Prosa
BEN HUR

Una storia di lavoro ed amicizia

Ben Hur
Ben Hur

Dopo aver fatto ridere per poco più di un’ora e mezza, il finale di "Ben Hur" è amaro e aperto: non si sa cosa succederà dopo. Un bozzetto di vita, un dramma sociale e umano, realizzato con spessore ed intensità. La recensione dello spettacolo.

Pupo, Toto Cutugno, Stravinskji, il film  “Il gladiatore”, “Salvate il sodato Ryan” e quello su “Ben Hur” con Charlton Easton, Antonello Venditti e la sua “Grazie Roma” sono solo alcuni degli artisti e delle opere citate in “Ben Hur. Una storia di ordinaria periferia”, fortunata pièce teatrale scritta da una delle colonne portanti della drammaturgia contemporanea italiana come Gianni Clementi ed allestita da un’ottima coppia teatrale romana dedita alla scoperta delle opere contemporanee come Triestino e Pistoia.

Uno spettacolo divertentissimo e al contempo fortemente sociale.
E’ un dramma sui ceti bassi e sulla povertà, come altri dei testi di Clementi, ed è ambientato ai giorni nostri. E’ molto credibile. E’ un dramma contemporaneo fatto per i contemporanei.
Sergio (Nicola Pistoia), divorziato, è un ex-stuntman che, avendo subito un infortunio ed in attesa di un risarcimento, sbarca il lunario vestendo i panni di un centurione romano per i turisti davanti al Colosseo. Sua sorella Maria (Elisabetta De Vito), invece, ha trovato lavoro in una chat erotica, prima di rimanere disoccupata quando questa chiude.
Un giorno arriva nella loro vita Milan Stravinskji (alias l’esilarante e bravissimo Paolo Triestino), un ingegnere bielorusso venuto clandestinamente in Italia (che ha visto in tv) attirato dall’idea di un facile e alto guadagno. Effettivamente molti soldi riuscirà a racimolarli sostituendo Sergio nel ruolo del centurione e poi in quello dell’imbianchino ed in altri lavori, sempre con ottimismo e con il suo saper trovare soluzioni; ma mentre fa questo, Clementi ci mostra la condizione di vita a cui è sottoposto: la durezza ed arcigna taccagneria di Sergio, la disillusione di Maria, il malanno che lo coglie improvvisamente e la pressione bassa di cui soffrono i fratelli Sergio e Maria, i ricordi della famiglia lasciata vicino Minsk, la famiglia di Sergio, gli amici di quest’ultimo che, di conseguenza, diventano amici anche di Milan, l’ignoranza di Sergio di fronte alla facilità di calcolo e sveltezza dell’ingegnere clandestino,…
Quindi, ciò che Clementi mette in scena è anche il dramma della clandestinità accompagnato da quello della diversità.
L’unico modo che Milan ha per farsi amare da Sergio è quello di lavorare più di lui. Ma questo non è difficile farlo perché anche nello stereotipo comune del russo ci rientra il lavoro dell’ingegnere, l’abilità nel fare i calcoli e la razionale irrefrenabilità lavorativa.

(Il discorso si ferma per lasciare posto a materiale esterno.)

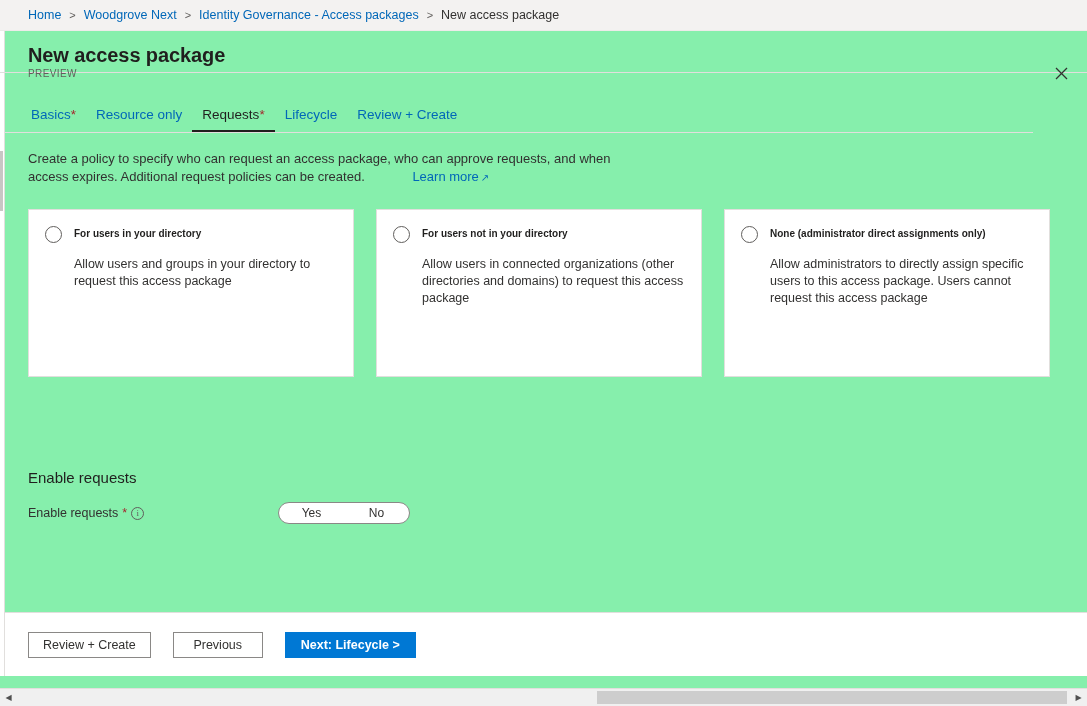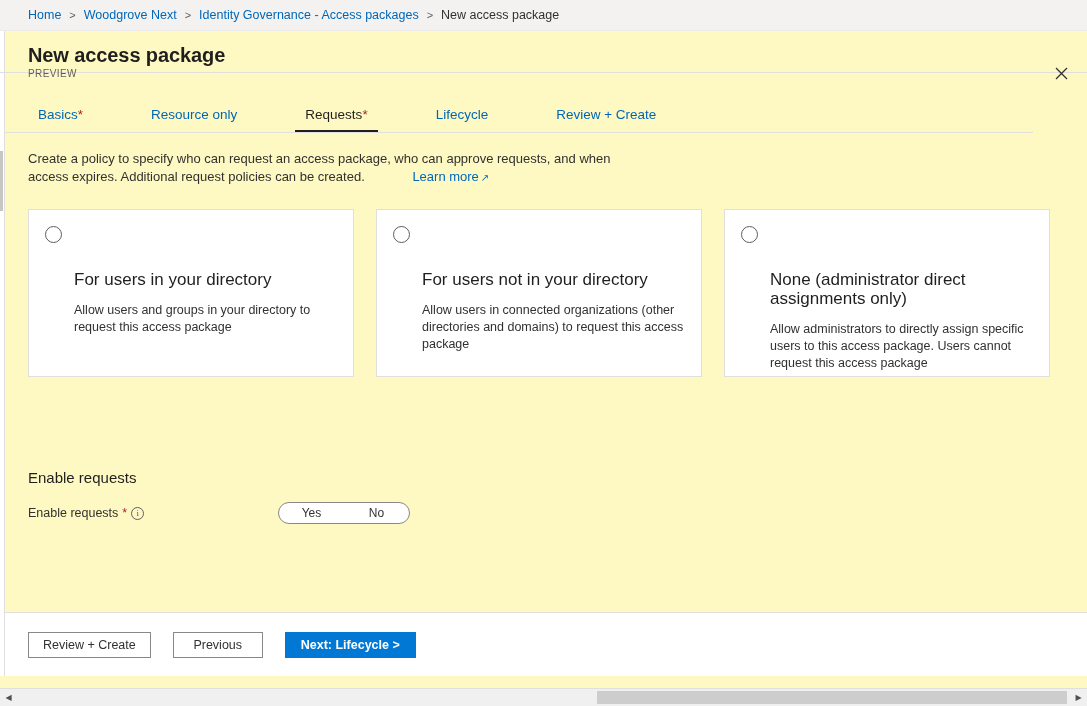"Home" #app { background: #fef9c3 -> #86efac }
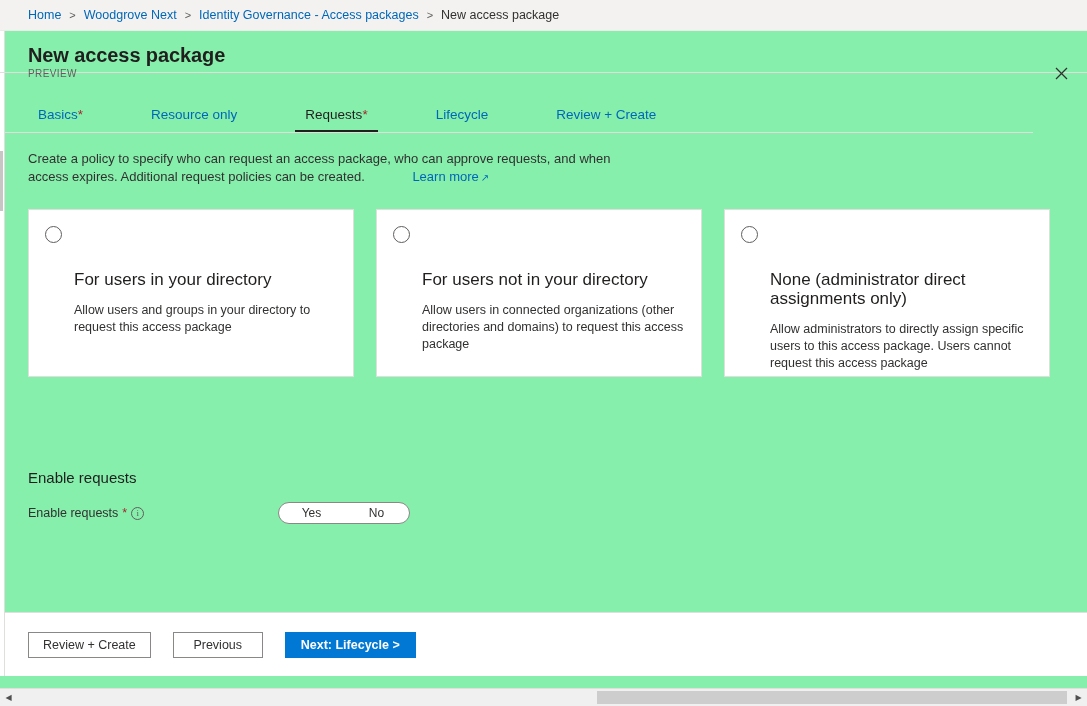"Basics*" .tabs { gap: 48px -> none; padding-left: 28px -> 21px }
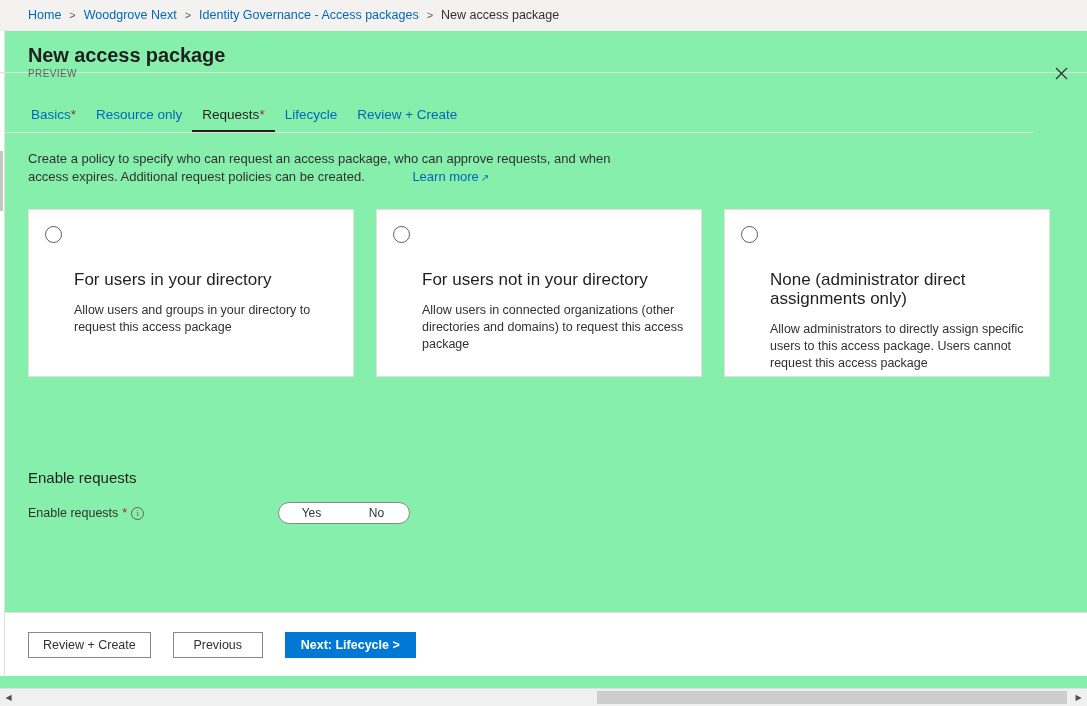"For users in your directory" .card-title { font-size: 17px -> 10px; font-weight: 400 -> 700; margin-top: 46px -> none }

Guardando lo spettacolo si ride dall’inizio alla fine, sebbene, forse il II atto perda un po’ del ritmo per ancorarsi invece più saldamente al ritratto sociale e alla costruzione ed utilizzo della biga romana.
La pièce diventa la storia della nascita di un’amicizia tra i due. Dall’iniziale, odiosa ed immotivata scontrosità di Sergio nei confronti del bielorusso, si arriva fino al dolore ed alla delusione di Segio quando scopre che l’ormai irrinunciabile amico-lavoratore è stato scoperto nella sua clandestinità, sebbene sia riuscito a fuggire.
Clementi (e con lui Pistoia in veste di regista) conclude la storia proprio qua. Dopo aver fatto ridere per poco più di un’ora e mezza, il finale è amaro (come altre delle sue opere) e aperto: non si sa cosa succederà dopo.
Un bozzetto di vita più che una storia.
Un dramma sociale e umano, realizzato con spessore ed intensità.